Hello.
I gave you my heart
You gave it back
All torn up
And ripped to shreds
^^
I liked this stanza. I thought it was a nice opening.
You didn't love me
I never knew
Its torn and broken
Because of you.
^^
Should be "it's" not its. The form you used indicates possession.
The way things are
The way things were
The difference then
We were only friends.
^^
The rest of your poem seems to be using a rhyme scheme. This doesn't work there. This stanza doesn't rhyme.
The way you turned my world around
Has left me so confused.
Loving you has left
Me torn in two.
^^
Just as an opinion, I think that 'me' should be the last word in the third line instead of the first word in the fourth line.
I'm sure you've seen the tears
Trekking down my face.
Words i couldn't say
Not even to your face.
^^
"Trekking" means: journey on foot, especially in the mountains. I don't think this is the word you meant to use here.
To see you now
Its hard on me
Letting you go
Is not easy.
^^
Once again, the "its" should be a contraction.
The Tears I shed
The Love i Lost
What The Hell Happened
To Us!
^^
I don't like the way the last lines here fit together. This stanza also doesn't rhyme.
The way I feel
Will it be returned?
Have you lead me on
From start till end?
^^
Doesn't rhyme.
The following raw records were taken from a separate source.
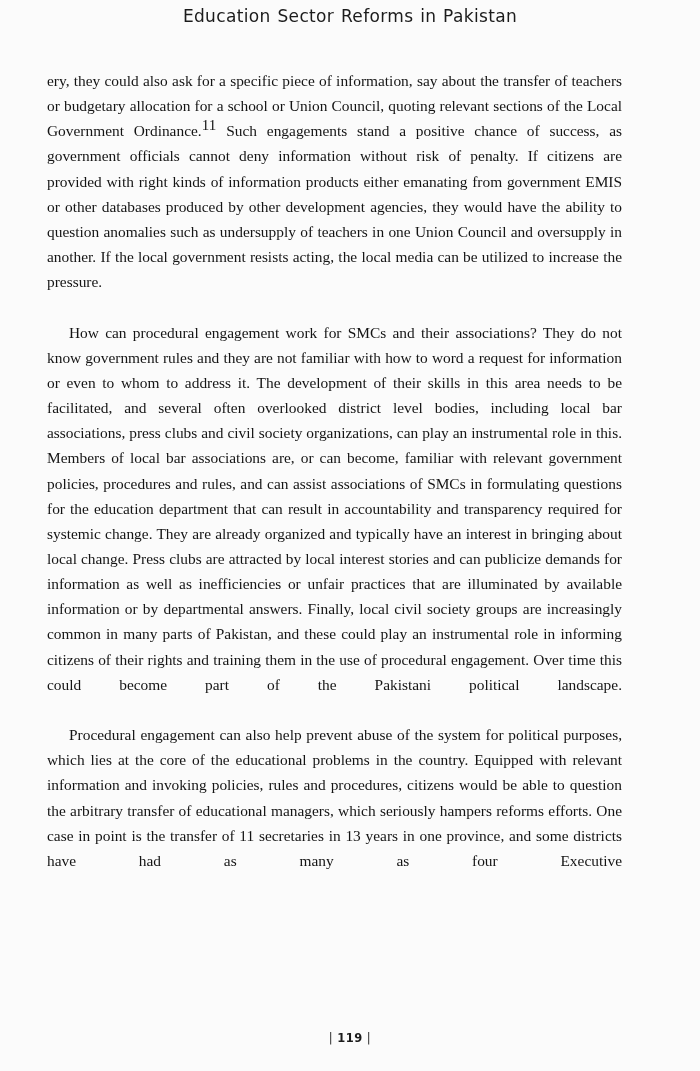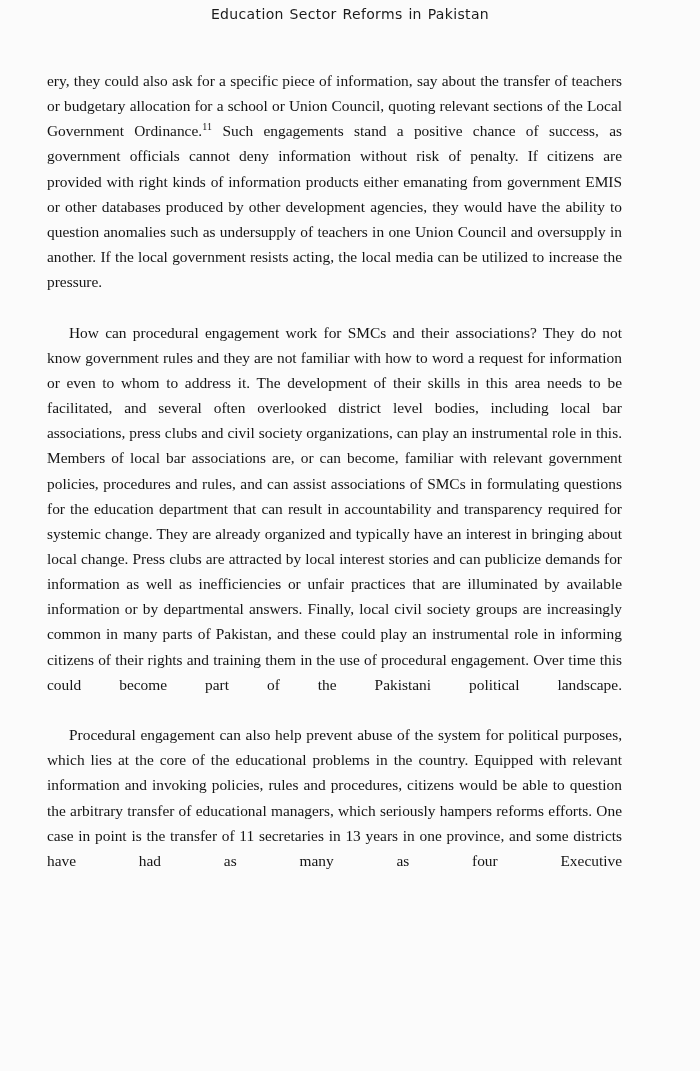"Education Sector Reforms in Pakistan" .running-head { font-size: 14px -> 17px }
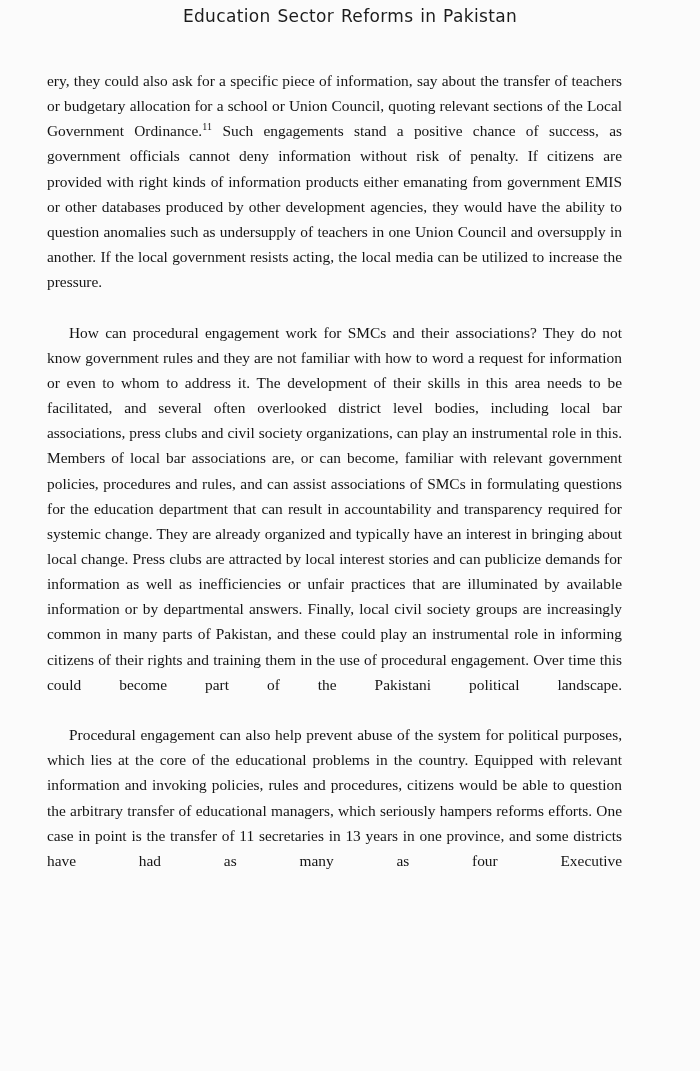"11" .footnote-ref { font-size: 10px -> 15px }
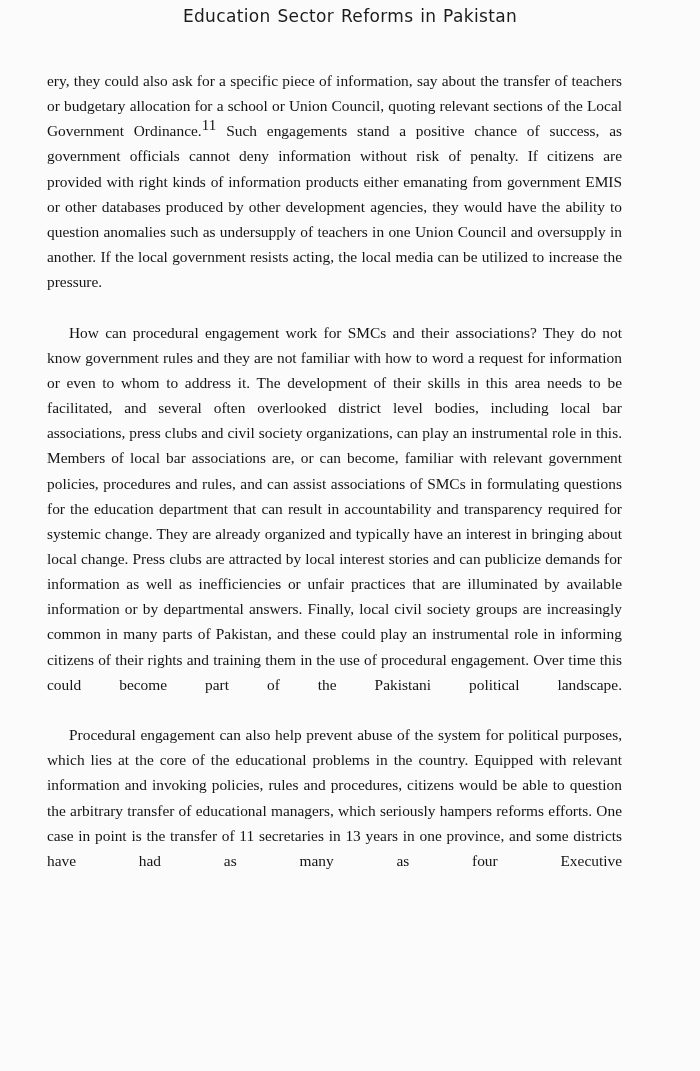"| 119 |" div.folio { html: none -> <div><span>|</span><span>119</span><span>|</span></div> }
Other than that , I like this stanza.
The smile you gave me
That weakened my knees
It's so hard to believe
That we weren't meant to be.
^^
Nicely written.
The feelings come,
The feelings go
As days go by I
loose control.
^^
Ibid.
Youd bee the One
My first real love
Its a dream I know
Should I just give up?
^^
"Youd" should be "you'd." "Bee" should be "be." "Its" should be "it's."
I'm sorry that I love you
Im sorry that I care
But even being your friend
I something i can't bare.
^^
"Im" should be "I'm." The last line doesn't make sense. I think you meant to put 'is' where "I" is.
I liked the basis of this poem. There were a lot of errors, but I think it could be really good if you fixed the problems.